RECORDS FOR THE TASK below:

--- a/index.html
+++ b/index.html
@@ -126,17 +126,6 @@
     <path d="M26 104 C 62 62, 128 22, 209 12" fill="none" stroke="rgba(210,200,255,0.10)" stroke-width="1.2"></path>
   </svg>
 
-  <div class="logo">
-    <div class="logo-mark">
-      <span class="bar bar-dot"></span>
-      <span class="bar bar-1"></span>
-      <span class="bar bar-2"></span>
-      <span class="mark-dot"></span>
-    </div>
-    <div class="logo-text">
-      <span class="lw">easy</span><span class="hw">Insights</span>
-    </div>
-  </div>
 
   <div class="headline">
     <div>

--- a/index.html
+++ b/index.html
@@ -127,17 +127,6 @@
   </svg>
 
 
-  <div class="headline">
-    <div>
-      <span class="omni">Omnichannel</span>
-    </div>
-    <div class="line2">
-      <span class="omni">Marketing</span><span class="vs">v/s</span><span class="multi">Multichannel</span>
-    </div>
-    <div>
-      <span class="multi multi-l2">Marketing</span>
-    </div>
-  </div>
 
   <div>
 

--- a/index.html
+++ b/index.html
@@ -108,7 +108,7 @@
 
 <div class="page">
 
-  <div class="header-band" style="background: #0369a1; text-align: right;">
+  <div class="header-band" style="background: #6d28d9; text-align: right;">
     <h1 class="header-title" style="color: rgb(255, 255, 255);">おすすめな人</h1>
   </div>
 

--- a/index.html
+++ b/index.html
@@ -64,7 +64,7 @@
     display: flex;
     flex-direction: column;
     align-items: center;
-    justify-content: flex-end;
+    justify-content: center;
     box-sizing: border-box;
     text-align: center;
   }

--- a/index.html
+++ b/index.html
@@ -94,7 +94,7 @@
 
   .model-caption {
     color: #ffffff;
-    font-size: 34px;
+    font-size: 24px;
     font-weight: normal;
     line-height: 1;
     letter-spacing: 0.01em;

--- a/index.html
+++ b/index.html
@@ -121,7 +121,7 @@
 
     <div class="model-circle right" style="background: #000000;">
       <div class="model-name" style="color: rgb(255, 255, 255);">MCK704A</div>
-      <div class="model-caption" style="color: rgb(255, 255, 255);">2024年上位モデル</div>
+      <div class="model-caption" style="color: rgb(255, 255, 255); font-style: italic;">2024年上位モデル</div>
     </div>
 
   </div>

End of RECORDS FOR THE TASK.

*ACTIVITY:* State the number of lines in the records that hold the string "band", and add nothing.

*RESULT:* 2